Exercise directions: What you give back must match the data character for character.

Given records:
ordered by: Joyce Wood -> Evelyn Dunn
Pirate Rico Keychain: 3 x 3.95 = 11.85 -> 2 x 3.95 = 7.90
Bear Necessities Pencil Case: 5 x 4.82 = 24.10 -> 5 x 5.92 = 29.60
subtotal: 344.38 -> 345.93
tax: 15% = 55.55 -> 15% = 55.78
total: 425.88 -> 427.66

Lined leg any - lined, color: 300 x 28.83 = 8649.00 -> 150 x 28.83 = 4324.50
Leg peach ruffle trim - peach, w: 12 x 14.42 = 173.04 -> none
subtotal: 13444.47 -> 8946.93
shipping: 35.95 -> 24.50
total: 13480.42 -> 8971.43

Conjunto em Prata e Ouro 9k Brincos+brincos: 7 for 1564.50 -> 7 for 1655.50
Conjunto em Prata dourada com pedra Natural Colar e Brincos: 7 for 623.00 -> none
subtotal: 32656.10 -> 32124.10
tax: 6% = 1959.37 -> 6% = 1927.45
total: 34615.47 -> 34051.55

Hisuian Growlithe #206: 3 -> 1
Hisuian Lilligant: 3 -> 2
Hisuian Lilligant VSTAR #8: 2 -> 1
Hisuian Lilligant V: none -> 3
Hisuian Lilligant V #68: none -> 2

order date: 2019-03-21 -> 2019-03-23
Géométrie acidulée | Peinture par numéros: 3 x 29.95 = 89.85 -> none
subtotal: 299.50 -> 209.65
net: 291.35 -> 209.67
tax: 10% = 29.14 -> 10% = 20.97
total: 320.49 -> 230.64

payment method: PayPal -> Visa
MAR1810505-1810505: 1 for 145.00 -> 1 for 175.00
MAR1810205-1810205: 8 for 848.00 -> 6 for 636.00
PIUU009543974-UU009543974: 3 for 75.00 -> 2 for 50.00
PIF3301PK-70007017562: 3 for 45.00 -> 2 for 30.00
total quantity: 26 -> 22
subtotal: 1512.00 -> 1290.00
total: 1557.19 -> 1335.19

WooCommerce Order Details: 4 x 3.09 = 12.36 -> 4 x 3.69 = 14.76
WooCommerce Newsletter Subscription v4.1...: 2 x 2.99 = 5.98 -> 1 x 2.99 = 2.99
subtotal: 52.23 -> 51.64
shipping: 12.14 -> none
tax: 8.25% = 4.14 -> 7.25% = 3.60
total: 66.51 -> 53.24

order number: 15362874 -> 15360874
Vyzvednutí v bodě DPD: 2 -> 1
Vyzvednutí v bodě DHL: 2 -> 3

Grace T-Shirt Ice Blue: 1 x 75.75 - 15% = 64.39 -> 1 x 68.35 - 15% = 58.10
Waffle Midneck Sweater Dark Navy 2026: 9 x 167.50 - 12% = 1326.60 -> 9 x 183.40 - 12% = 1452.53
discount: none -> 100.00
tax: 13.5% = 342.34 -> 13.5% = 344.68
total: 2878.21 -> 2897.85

Answer box:
ordered by: Joyce Wood -> Evelyn Dunn
Pirate Rico Keychain: 3 x 3.95 = 11.85 -> 2 x 3.95 = 7.90
Bear Necessities Pencil Case: 5 x 4.82 = 24.10 -> 5 x 5.92 = 29.60
subtotal: 344.38 -> 345.93
tax: 15% = 55.55 -> 15% = 55.78
total: 425.88 -> 427.66

Lined leg any - lined, color: 300 x 28.83 = 8649.00 -> 150 x 28.83 = 4324.50
Leg peach ruffle trim - peach, w: 12 x 14.42 = 173.04 -> none
subtotal: 13444.47 -> 8946.93
shipping: 35.95 -> 24.50
total: 13480.42 -> 8971.43

Conjunto em Prata e Ouro 9k Brincos+brincos: 7 for 1564.50 -> 7 for 1655.50
Conjunto em Prata dourada com pedra Natural Colar e Brincos: 7 for 623.00 -> none
subtotal: 32656.10 -> 32124.10
tax: 6% = 1959.37 -> 6% = 1927.45
total: 34615.47 -> 34051.55

Hisuian Growlithe #206: 3 -> 1
Hisuian Lilligant: 3 -> 2
Hisuian Lilligant VSTAR #8: 2 -> 1
Hisuian Lilligant V: none -> 3
Hisuian Lilligant V #68: none -> 2

order date: 2019-03-21 -> 2019-03-23
Géométrie acidulée | Peinture par numéros: 3 x 29.95 = 89.85 -> none
subtotal: 299.50 -> 209.65
net: 291.35 -> 209.67
tax: 10% = 29.14 -> 10% = 20.97
total: 320.49 -> 230.64

payment method: PayPal -> Visa
MAR1810505-1810505: 1 for 145.00 -> 1 for 175.00
MAR1810205-1810205: 8 for 848.00 -> 6 for 636.00
PIUU009543974-UU009543974: 3 for 75.00 -> 2 for 50.00
PIF3301PK-70007017562: 3 for 45.00 -> 2 for 30.00
total quantity: 26 -> 22
subtotal: 1512.00 -> 1290.00
total: 1557.19 -> 1335.19

WooCommerce Order Details: 4 x 3.09 = 12.36 -> 4 x 3.69 = 14.76
WooCommerce Newsletter Subscription v4.1...: 2 x 2.99 = 5.98 -> 1 x 2.99 = 2.99
subtotal: 52.23 -> 51.64
shipping: 12.14 -> none
tax: 8.25% = 4.14 -> 7.25% = 3.60
total: 66.51 -> 53.24

order number: 15362874 -> 15360874
Vyzvednutí v bodě DPD: 2 -> 1
Vyzvednutí v bodě DHL: 2 -> 3

Grace T-Shirt Ice Blue: 1 x 75.75 - 15% = 64.39 -> 1 x 68.35 - 15% = 58.10
Waffle Midneck Sweater Dark Navy 2026: 9 x 167.50 - 12% = 1326.60 -> 9 x 183.40 - 12% = 1452.53
discount: none -> 100.00
tax: 13.5% = 342.34 -> 13.5% = 344.68
total: 2878.21 -> 2897.85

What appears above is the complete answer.